# Just getting started on Etsy, looking for feedback.



## Gingerbeard (Jun 10, 2014)

Hi everybody, 
   I'm new here (and to the soaping world in general) but I caught the bug from my better half. She has made soap for years and at one point was selling it at craft fairs and such. I watched her make a couple batches and it appealed to my inner "mad scientist". The possibilities are endless for tinkering... So now I find myself making as much soap as she does and we figured we may as well make an effort to get this insanity to support itself. If we happen to come out ahead I promise not to complain!

Ok, lengthy introduction complete, I now face the moment of truth... I have never had an online business before and I am *really* hoping that some of the folks that have been in my shoes before can clue me in as to whether or not we're off to a decent start. Right now we have a few items up and I thought perhaps getting feedback, good, bad or indifferent would be a decent idea before investing a ton more time and energy on this.

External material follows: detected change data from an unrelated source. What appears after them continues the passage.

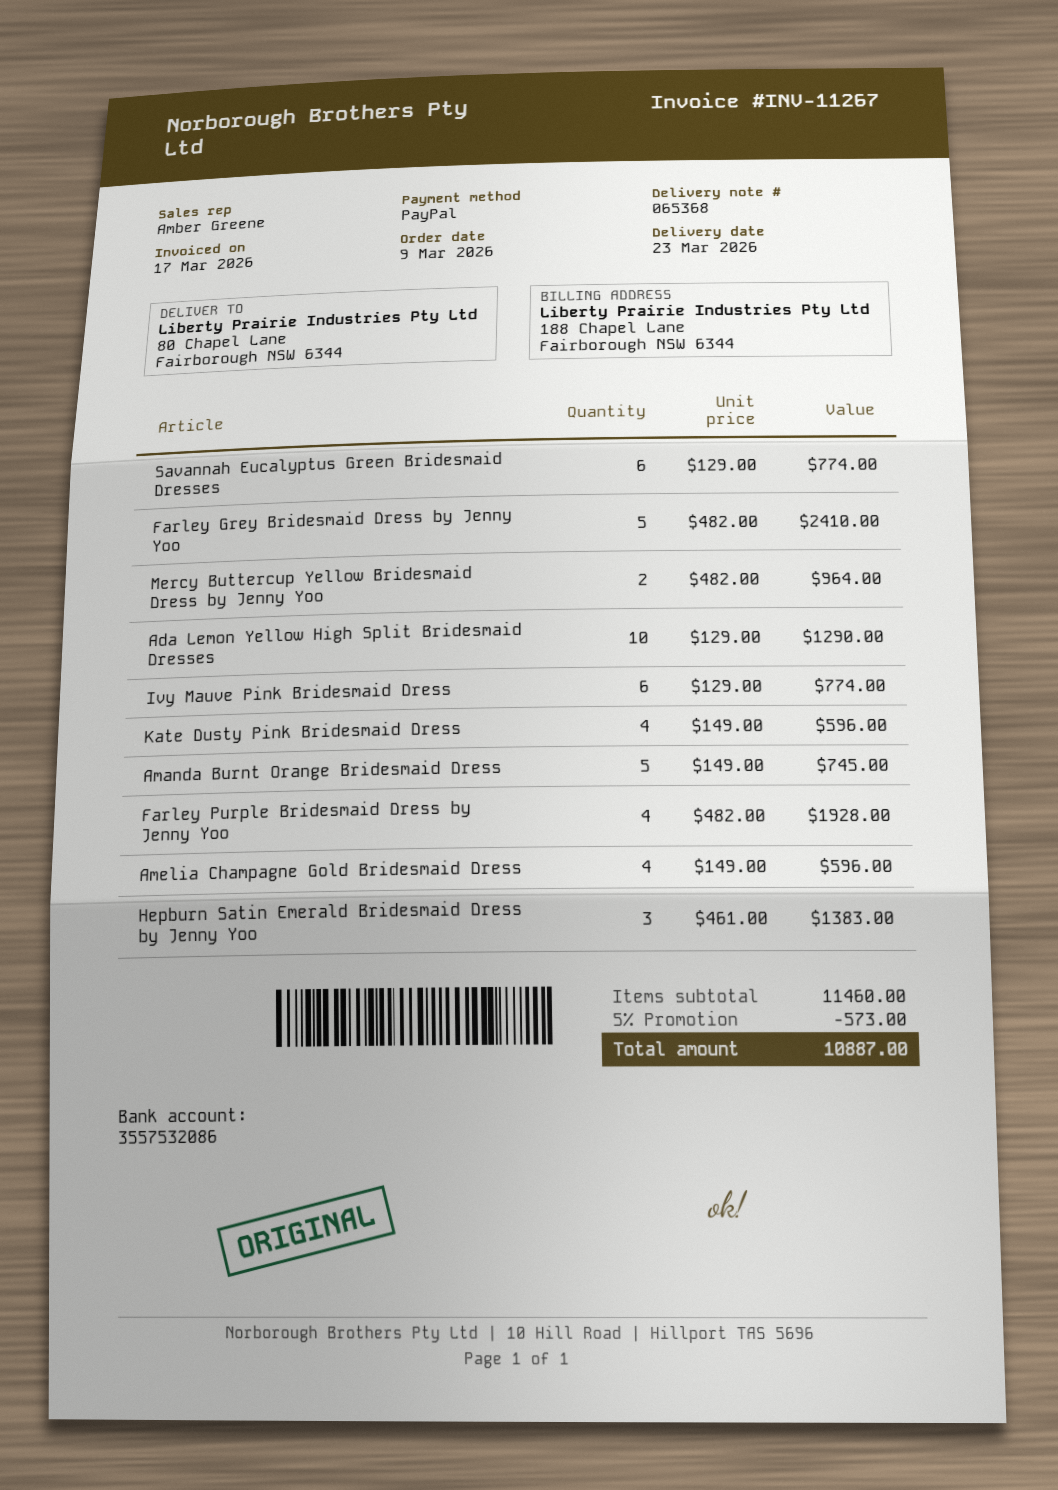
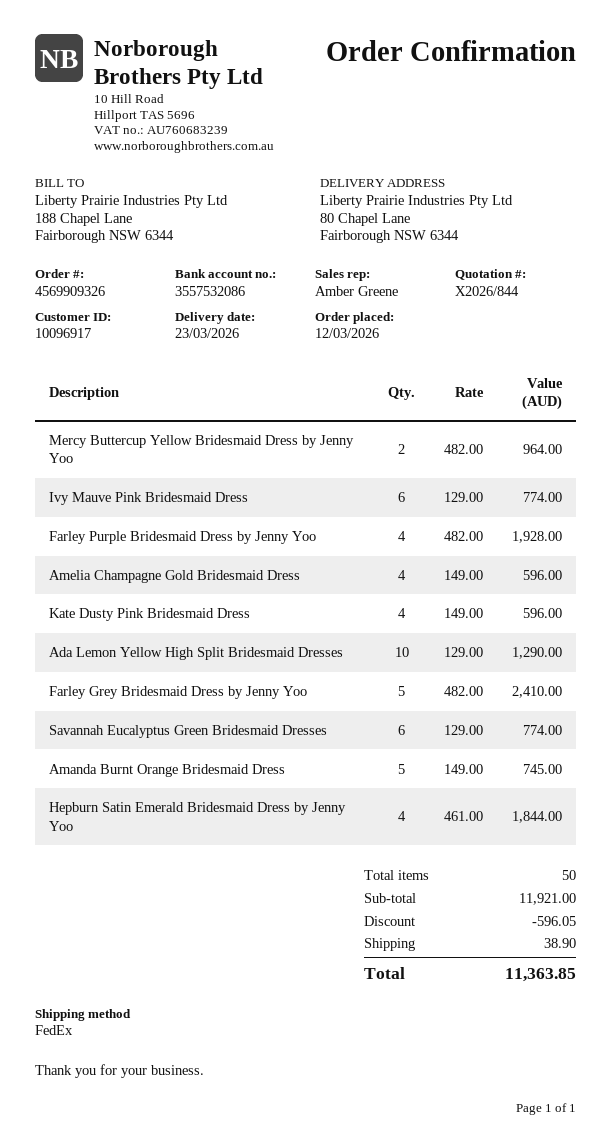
order date: 2026-03-09 -> 2026-03-12
Hepburn Satin Emerald Bridesmaid Dress by Jenny Yoo: 3 x 461.00 = 1383.00 -> 4 x 461.00 = 1844.00
subtotal: 11460.00 -> 11921.00
discount: 573.00 -> 596.05
shipping: none -> 38.90
total: 10887.00 -> 11363.85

That said, the address is www.etsy.com/shop/WhiskeyCreekSoap so if anyone is so inclined, please take a look and let me know what your thoughts are.

I really appreciate the information I've found on here and look forward to hearing what's great and what's not so much.


----------



## hmlove1218 (Jun 10, 2014)

If I were you, I'd include things like ingredients and bar weight in my listings.  People usually want to know things like that before they purchase.  Also, you'll get more quality views with tags that are commonly searched phrases instead of single words.  So for example, instead of baby, try baby soap.  That's really what stands out to me the most.  I really like the look of your packaging and you have pretty soaps.  Good luck!


----------



## lenarenee (Jun 11, 2014)

I have had no business at all...only been a customer. I looked at your Etsy store - I didn't check or spelling or other errors - I just look to see if the appearance keeps my interest.  Yours did. The pictures show your soap wrapped and unwrapped, you've got a lot of clear, jewel colors in your soap and they look fresh and happy!!  And your soap base looks as white as snow...HOW did you do that?


----------



## Seawolfe (Jun 11, 2014)

I like the look and the photos!

Since you're doing pre orders, I would make it very clear when the soap will be available for shipping- either as a date or x number of days or weeks after the order is placed.


----------



## Relle (Jun 11, 2014)

I would like to see a full photo of your soap without the packaging, not a cut off version to the side and have your packaged ones in the background. It's a bit confusing when you first look, thinking it looks like two different soaps.


----------



## The Efficacious Gentleman (Jun 11, 2014)

Agree with the above, espcially that the open soap should be more prominant than the wrapped ones.  One thought on the wrapping is that, in the tumbnails, it makes it seem like different soap because the colours are different - when you go in to a soap you can see that it is also wrapped in paper and not just the cigar band, but at first glance it made me think a wee bit.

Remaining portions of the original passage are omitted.